The Vast JournoList Conspiracy

Tuesday, July 27, 2010 \PM\.\Tue\.

UPDATED BELOW

The vast JournoList conspiracy can be called over-heated rhetoric.

But then again, facts get in the way.

The liberal staff writer for the Washington Post, Howard Kurtz, agrees with me on the left-leaning JournoList:

To conservatives, it is a pulling back of the curtain to expose the media’s mendacity.

To liberals, it is a selective sliming based on e-mails that were supposed to remain private.

But there is no getting around the fact that some of these messages, culled from the members-only discussion group Journolist, are embarrassing. They show liberal commentators appearing to cooperate in an effort to hammer out the shrewdest talking points against the Republicans — including, in one case, a suggestion for accusing random conservatives of being racist.

Tucker Carlson’s Daily Caller site, which has been dribbling out the e-mails, drew fresh reaction Thursday with a piece about Journolist members savaging Sarah Palin.
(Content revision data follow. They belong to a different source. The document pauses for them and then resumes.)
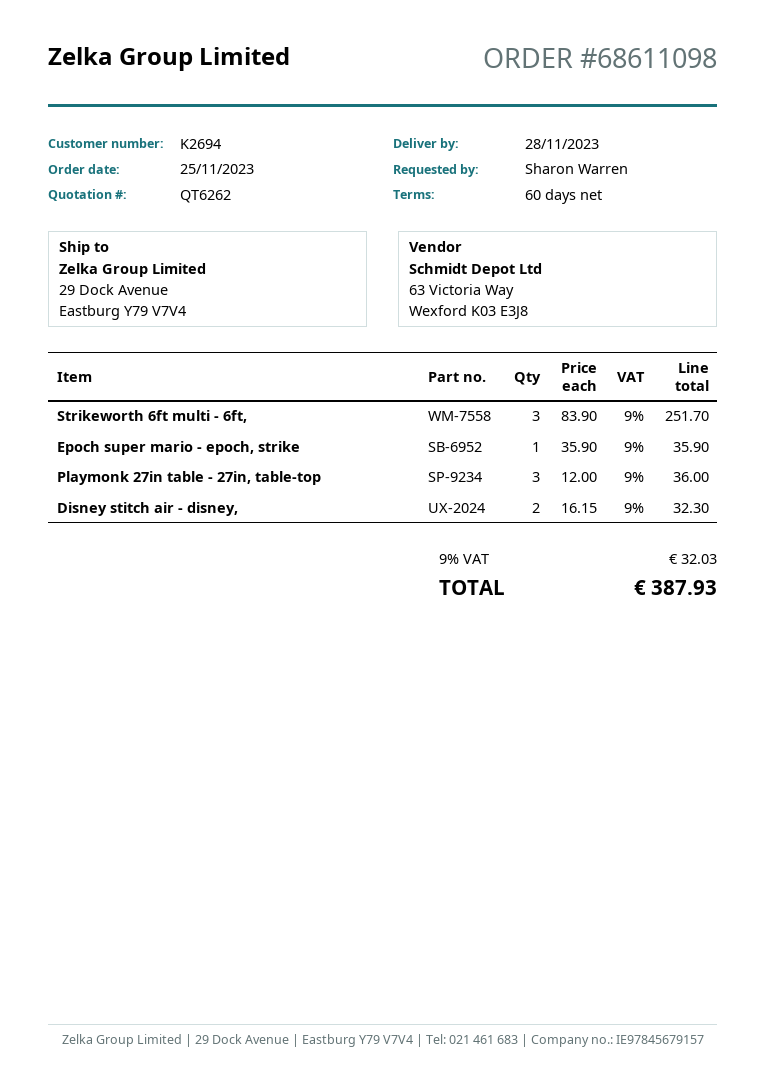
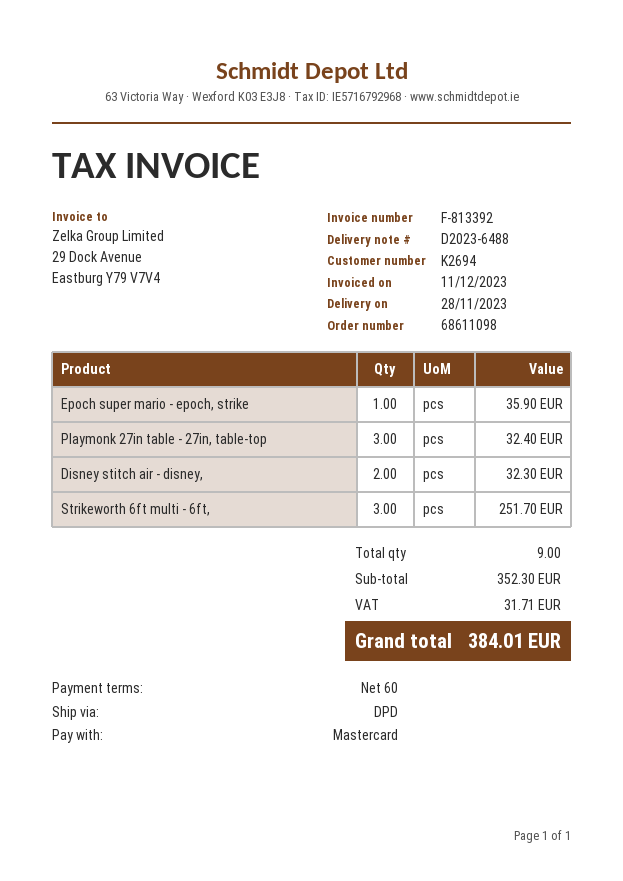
Playmonk 27in table - 27in, table-top: 3 for 36.00 -> 3 for 32.40
tax: 32.03 -> 31.71
total: 387.93 -> 384.01

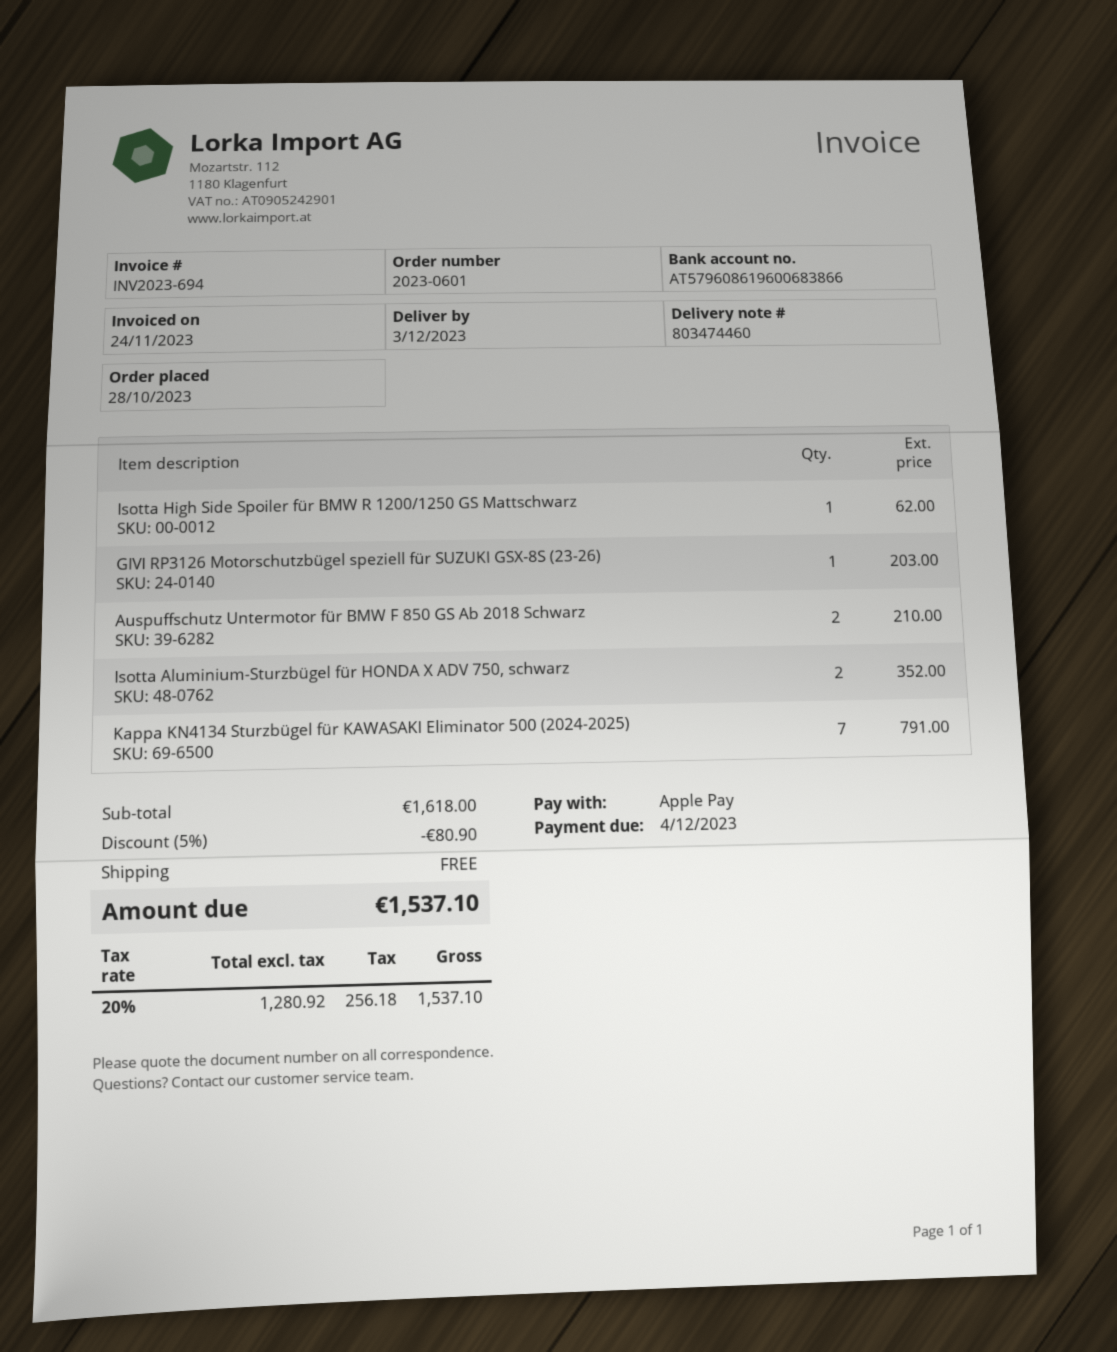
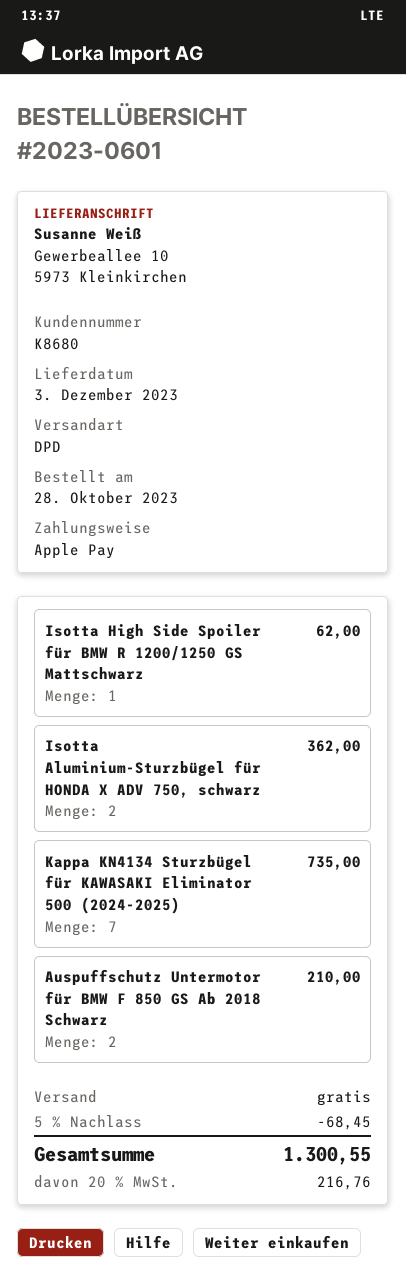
GIVI RP3126 Motorschutzbügel speziell für SUZUKI GSX-8S (23-26): 1 for 203.00 -> none
Isotta Aluminium-Sturzbügel für HONDA X ADV 750, schwarz: 2 for 352.00 -> 2 for 362.00
Kappa KN4134 Sturzbügel für KAWASAKI Eliminator 500 (2024-2025): 7 for 791.00 -> 7 for 735.00
discount: 5% = 80.90 -> 5% = 68.45
tax: 20% = 256.18 -> 20% = 216.76
total: 1537.10 -> 1300.55

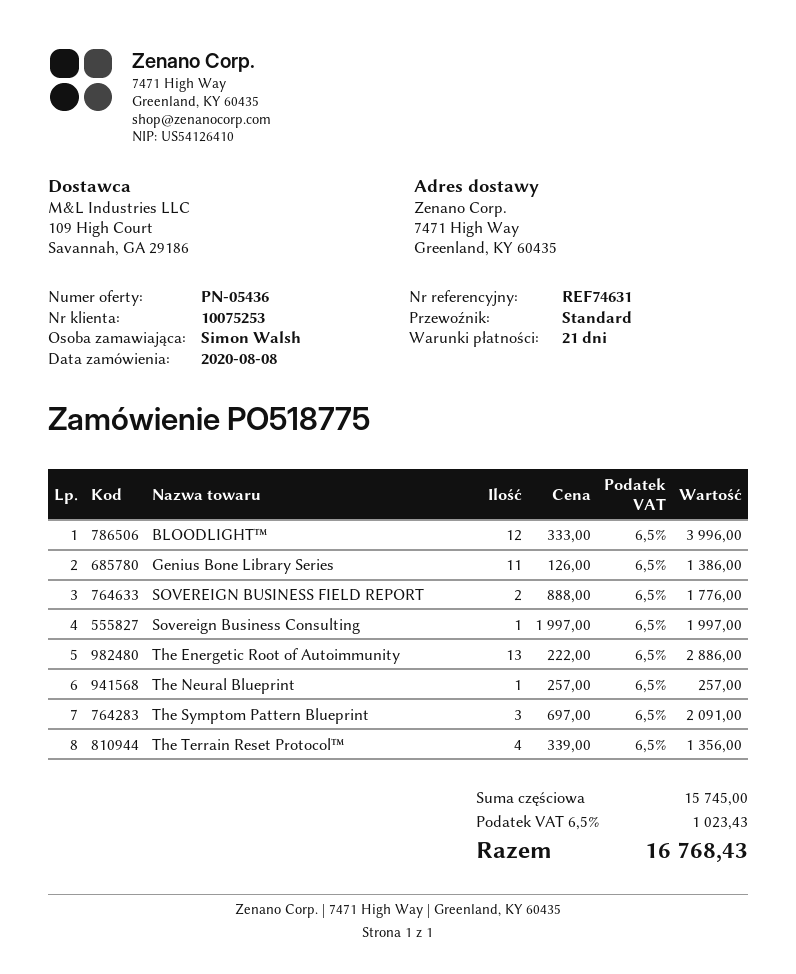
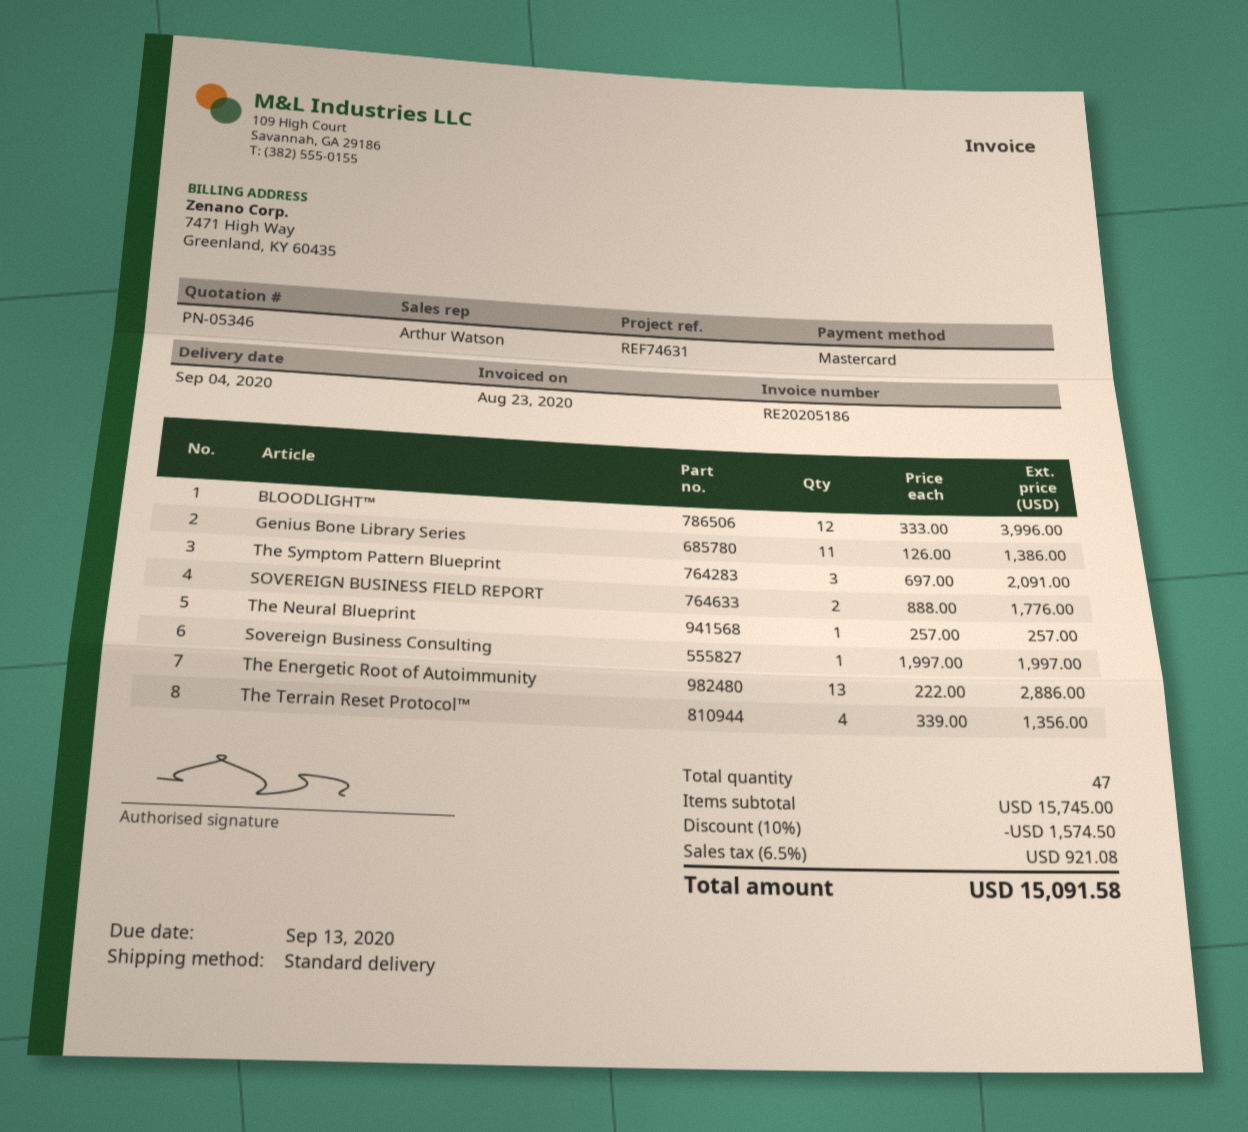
quote number: PN-05436 -> PN-05346
discount: none -> 10% = 1574.50
tax: 6.5% = 1023.43 -> 6.5% = 921.08
total: 16768.43 -> 15091.58

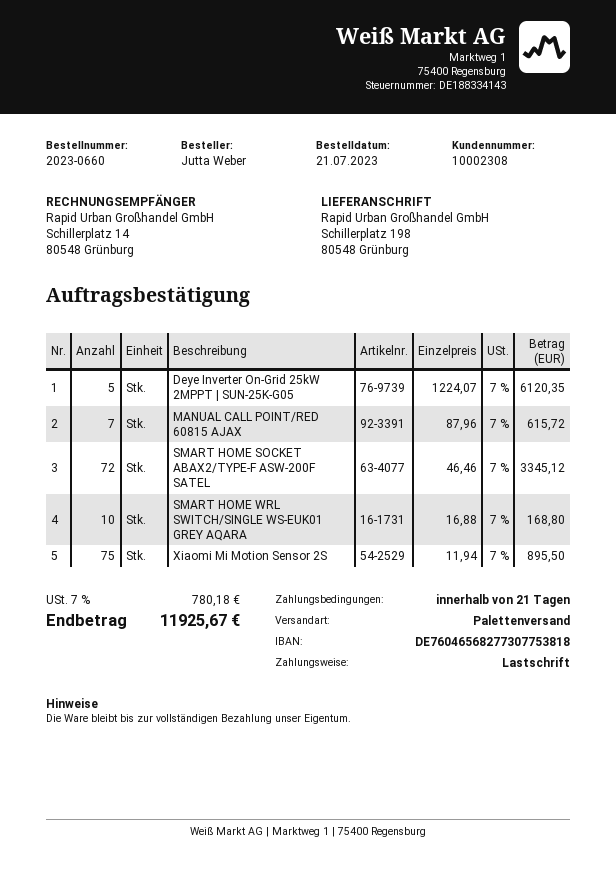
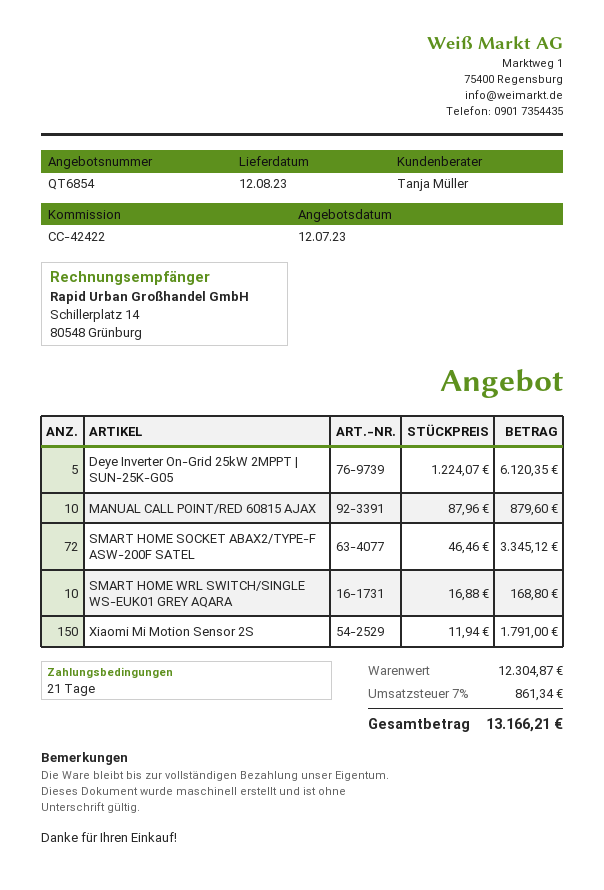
MANUAL CALL POINT/RED 60815 AJAX: 7 x 87.96 = 615.72 -> 10 x 87.96 = 879.60
Xiaomi Mi Motion Sensor 2S: 75 x 11.94 = 895.50 -> 150 x 11.94 = 1791.00
tax: 7% = 780.18 -> 7% = 861.34
total: 11925.67 -> 13166.21

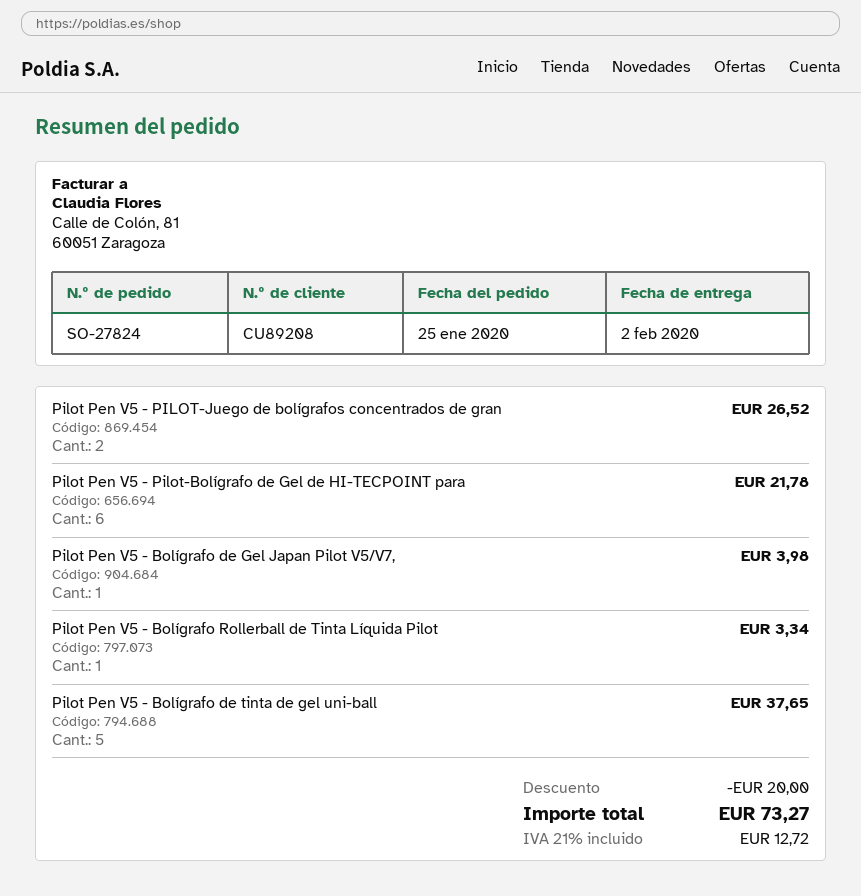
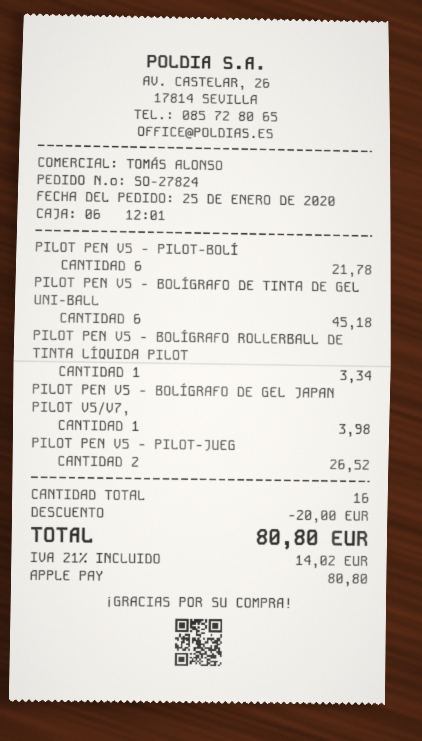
Pilot Pen V5 - Bolígrafo de tinta de gel uni-ball: 5 for 37.65 -> 6 for 45.18
tax: 21% = 12.72 -> 21% = 14.02
total: 73.27 -> 80.80

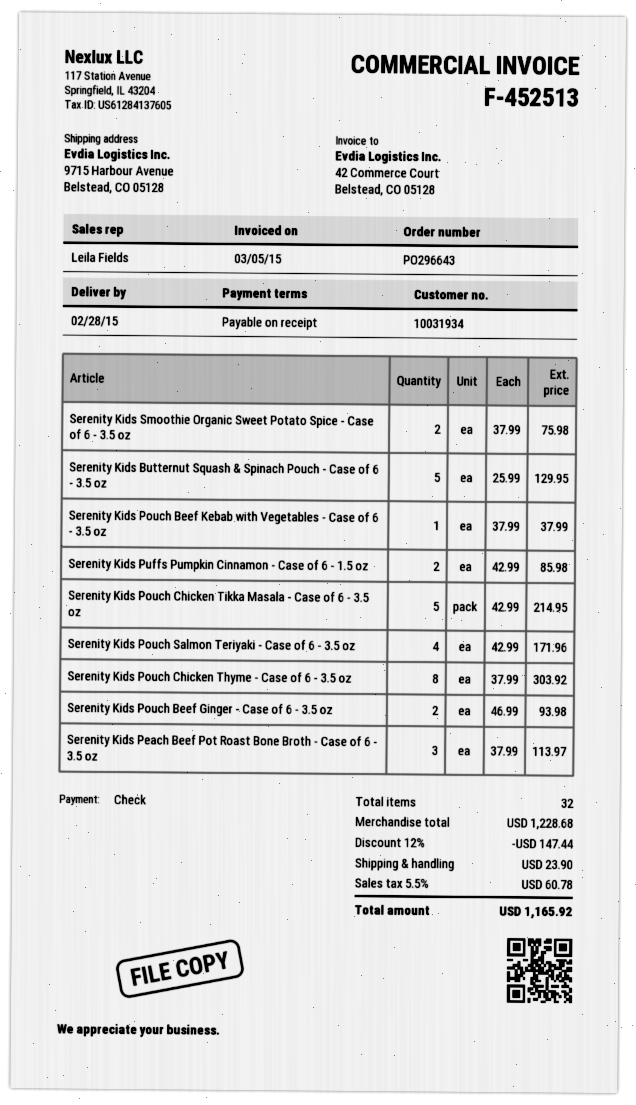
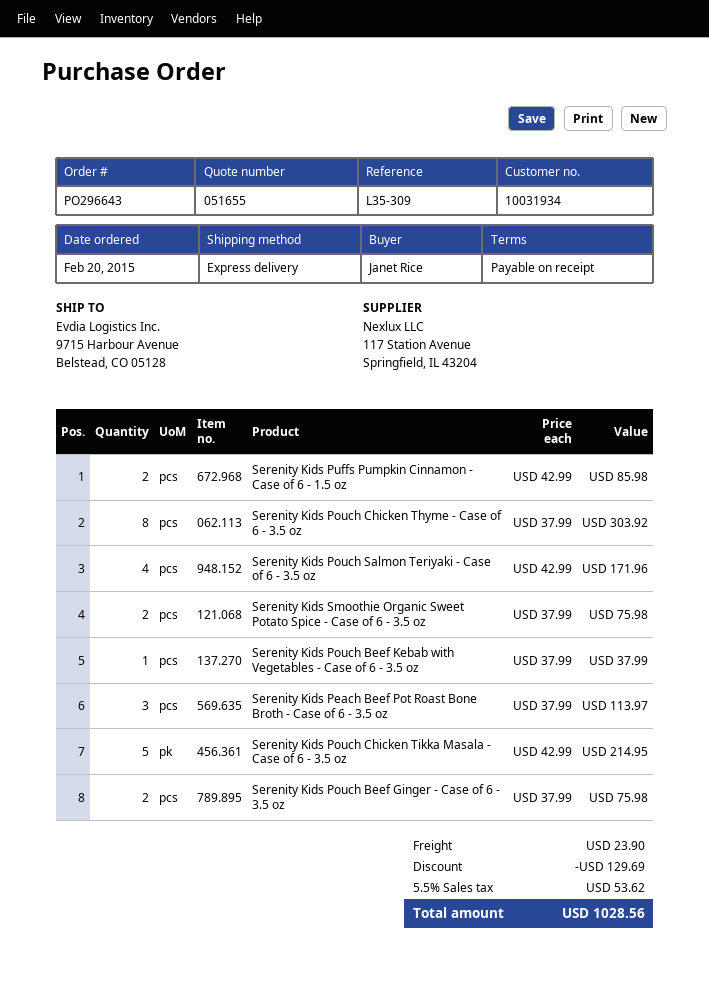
Serenity Kids Butternut Squash & Spinach Pouch - Case of 6 - 3.5 oz: 5 x 25.99 = 129.95 -> none
Serenity Kids Pouch Beef Ginger - Case of 6 - 3.5 oz: 2 x 46.99 = 93.98 -> 2 x 37.99 = 75.98
discount: 147.44 -> 129.69
tax: 5.5% = 60.78 -> 5.5% = 53.62
total: 1165.92 -> 1028.56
The former Alaska governor responded with a slam at the media’s “sick puppies,” saying she was confronted during the 2008 campaign by “hordes of Obama’s opposition researchers-slash-‘reporters.’ ” But the people making the most stridently partisan comments in the invitation-only group weren’t reporters at all — they were out-of-the-closet liberals acting like, well, liberals.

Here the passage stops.